* _Brief_: Wherever the string "Riegel" shows up in the records below, return that line.

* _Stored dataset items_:
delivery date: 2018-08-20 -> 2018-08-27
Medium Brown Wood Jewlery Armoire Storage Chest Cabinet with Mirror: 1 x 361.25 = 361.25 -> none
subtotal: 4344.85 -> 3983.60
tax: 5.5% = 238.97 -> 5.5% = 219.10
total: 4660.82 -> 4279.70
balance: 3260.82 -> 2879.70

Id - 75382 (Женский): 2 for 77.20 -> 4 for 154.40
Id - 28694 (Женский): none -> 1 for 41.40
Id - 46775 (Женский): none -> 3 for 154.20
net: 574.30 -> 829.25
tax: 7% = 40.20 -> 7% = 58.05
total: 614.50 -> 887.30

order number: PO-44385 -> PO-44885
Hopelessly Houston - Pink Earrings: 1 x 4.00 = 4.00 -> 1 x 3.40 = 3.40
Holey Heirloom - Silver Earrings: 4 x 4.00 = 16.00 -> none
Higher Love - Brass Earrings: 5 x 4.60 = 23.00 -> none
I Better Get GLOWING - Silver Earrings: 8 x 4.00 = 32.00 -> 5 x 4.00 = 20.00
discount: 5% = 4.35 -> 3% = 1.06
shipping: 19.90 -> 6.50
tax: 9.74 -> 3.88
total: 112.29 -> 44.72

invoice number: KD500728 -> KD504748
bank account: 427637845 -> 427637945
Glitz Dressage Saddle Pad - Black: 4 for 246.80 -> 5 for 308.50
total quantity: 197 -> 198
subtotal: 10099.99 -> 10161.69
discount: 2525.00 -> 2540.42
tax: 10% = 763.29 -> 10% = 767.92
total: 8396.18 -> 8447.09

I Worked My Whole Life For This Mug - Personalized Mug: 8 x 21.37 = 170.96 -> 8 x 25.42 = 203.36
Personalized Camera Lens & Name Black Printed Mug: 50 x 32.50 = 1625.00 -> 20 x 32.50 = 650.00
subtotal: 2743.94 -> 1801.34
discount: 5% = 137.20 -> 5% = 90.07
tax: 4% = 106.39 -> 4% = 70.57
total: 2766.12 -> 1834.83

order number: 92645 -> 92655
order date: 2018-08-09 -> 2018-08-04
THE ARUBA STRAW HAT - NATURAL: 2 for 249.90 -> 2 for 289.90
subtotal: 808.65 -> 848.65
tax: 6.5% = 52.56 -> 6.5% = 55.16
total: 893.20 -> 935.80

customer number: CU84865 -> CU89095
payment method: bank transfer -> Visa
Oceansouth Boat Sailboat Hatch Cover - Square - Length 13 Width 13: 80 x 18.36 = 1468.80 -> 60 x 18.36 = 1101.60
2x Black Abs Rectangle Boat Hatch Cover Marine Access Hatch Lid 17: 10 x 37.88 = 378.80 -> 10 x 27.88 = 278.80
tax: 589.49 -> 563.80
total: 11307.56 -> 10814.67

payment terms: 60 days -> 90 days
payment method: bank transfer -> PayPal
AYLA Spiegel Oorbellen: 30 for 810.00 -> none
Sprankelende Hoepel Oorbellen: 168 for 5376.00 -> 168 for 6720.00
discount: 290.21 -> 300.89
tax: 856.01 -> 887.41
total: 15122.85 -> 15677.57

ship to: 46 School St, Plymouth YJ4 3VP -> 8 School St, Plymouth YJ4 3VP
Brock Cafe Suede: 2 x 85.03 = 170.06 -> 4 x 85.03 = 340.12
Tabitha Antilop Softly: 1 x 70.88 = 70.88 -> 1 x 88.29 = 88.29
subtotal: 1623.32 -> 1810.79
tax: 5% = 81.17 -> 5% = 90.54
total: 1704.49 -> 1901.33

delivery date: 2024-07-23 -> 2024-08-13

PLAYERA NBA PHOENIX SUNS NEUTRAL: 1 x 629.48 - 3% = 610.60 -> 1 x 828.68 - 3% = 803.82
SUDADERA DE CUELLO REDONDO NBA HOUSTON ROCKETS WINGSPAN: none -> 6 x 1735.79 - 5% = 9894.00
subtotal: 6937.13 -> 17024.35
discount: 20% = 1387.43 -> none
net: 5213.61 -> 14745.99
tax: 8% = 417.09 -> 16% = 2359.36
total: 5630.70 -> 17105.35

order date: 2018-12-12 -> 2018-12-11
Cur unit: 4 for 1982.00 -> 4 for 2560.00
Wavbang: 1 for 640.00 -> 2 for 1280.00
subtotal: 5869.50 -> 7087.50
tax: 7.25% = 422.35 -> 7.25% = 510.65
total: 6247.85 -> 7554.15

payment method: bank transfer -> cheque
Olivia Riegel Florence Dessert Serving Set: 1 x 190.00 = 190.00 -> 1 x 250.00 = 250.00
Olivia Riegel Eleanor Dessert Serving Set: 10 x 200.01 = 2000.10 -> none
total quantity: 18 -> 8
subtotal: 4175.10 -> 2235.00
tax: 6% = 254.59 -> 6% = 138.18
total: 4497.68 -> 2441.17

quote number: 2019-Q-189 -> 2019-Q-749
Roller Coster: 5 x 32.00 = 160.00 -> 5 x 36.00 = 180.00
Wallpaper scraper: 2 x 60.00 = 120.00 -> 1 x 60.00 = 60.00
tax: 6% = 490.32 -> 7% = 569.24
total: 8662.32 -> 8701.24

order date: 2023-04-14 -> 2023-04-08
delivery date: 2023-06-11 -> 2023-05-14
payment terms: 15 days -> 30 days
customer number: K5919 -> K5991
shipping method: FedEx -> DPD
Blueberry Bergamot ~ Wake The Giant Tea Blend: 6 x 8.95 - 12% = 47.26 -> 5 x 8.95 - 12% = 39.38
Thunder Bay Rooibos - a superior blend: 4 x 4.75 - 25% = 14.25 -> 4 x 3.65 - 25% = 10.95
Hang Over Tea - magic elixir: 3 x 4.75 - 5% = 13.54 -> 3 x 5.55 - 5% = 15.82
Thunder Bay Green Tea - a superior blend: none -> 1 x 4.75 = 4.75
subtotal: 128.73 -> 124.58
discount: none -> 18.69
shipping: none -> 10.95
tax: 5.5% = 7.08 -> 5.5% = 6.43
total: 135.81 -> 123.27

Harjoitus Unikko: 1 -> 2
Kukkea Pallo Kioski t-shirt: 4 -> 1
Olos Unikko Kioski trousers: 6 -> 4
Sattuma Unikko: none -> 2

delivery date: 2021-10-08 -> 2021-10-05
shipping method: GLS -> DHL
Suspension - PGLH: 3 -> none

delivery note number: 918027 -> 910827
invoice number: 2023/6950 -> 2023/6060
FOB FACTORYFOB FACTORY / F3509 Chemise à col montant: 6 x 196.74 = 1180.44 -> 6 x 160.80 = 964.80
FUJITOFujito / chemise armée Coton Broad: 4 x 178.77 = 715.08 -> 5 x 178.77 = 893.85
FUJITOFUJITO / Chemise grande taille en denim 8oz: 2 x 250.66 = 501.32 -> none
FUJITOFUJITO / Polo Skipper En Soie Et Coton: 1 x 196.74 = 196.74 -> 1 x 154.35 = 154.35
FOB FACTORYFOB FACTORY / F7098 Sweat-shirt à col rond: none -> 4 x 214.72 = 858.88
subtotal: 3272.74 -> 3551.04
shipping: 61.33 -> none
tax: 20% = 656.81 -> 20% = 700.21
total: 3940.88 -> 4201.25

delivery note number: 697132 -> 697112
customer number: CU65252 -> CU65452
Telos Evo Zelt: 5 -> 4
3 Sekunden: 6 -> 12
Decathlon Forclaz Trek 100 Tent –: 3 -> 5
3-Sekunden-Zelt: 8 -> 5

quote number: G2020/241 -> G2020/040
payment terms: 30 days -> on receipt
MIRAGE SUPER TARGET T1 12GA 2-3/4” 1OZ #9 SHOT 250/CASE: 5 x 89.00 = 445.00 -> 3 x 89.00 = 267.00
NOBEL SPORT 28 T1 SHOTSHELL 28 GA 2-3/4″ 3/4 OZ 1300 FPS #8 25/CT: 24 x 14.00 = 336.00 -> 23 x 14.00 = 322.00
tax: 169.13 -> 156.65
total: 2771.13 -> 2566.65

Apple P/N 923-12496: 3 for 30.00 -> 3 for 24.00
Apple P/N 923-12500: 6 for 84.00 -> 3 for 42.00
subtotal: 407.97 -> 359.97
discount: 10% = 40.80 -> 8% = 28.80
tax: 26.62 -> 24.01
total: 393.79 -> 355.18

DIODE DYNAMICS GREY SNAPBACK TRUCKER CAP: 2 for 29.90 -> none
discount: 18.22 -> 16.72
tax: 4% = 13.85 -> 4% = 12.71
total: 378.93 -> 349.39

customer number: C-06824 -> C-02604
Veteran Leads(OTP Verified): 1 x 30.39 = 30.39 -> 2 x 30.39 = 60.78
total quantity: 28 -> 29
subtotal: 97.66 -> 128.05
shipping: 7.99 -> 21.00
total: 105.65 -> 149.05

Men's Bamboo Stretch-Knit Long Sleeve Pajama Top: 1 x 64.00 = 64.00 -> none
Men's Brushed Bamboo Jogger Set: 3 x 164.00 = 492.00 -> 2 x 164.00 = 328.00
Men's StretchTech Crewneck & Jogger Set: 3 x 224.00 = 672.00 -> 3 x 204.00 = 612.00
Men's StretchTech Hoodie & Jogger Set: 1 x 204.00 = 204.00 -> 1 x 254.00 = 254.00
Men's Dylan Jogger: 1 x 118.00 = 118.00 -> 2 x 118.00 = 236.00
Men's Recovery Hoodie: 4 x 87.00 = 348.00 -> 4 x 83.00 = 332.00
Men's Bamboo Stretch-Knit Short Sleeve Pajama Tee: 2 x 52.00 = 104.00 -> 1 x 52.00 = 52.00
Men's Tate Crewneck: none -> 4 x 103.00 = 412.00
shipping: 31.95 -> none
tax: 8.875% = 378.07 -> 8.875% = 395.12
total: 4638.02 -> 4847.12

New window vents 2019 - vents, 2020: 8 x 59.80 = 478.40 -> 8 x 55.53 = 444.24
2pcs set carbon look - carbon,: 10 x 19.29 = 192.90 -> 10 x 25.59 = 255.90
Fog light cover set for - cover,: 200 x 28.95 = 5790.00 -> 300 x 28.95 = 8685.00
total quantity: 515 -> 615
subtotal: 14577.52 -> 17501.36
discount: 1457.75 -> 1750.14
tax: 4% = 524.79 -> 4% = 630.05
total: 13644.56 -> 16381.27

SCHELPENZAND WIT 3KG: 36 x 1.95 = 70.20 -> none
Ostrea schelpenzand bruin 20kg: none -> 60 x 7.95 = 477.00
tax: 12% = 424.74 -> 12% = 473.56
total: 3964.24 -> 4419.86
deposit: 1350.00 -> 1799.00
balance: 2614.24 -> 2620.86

* _Answer to this problem_:
Olivia Riegel Florence Dessert Serving Set: 1 x 190.00 = 190.00 -> 1 x 250.00 = 250.00
Olivia Riegel Eleanor Dessert Serving Set: 10 x 200.01 = 2000.10 -> none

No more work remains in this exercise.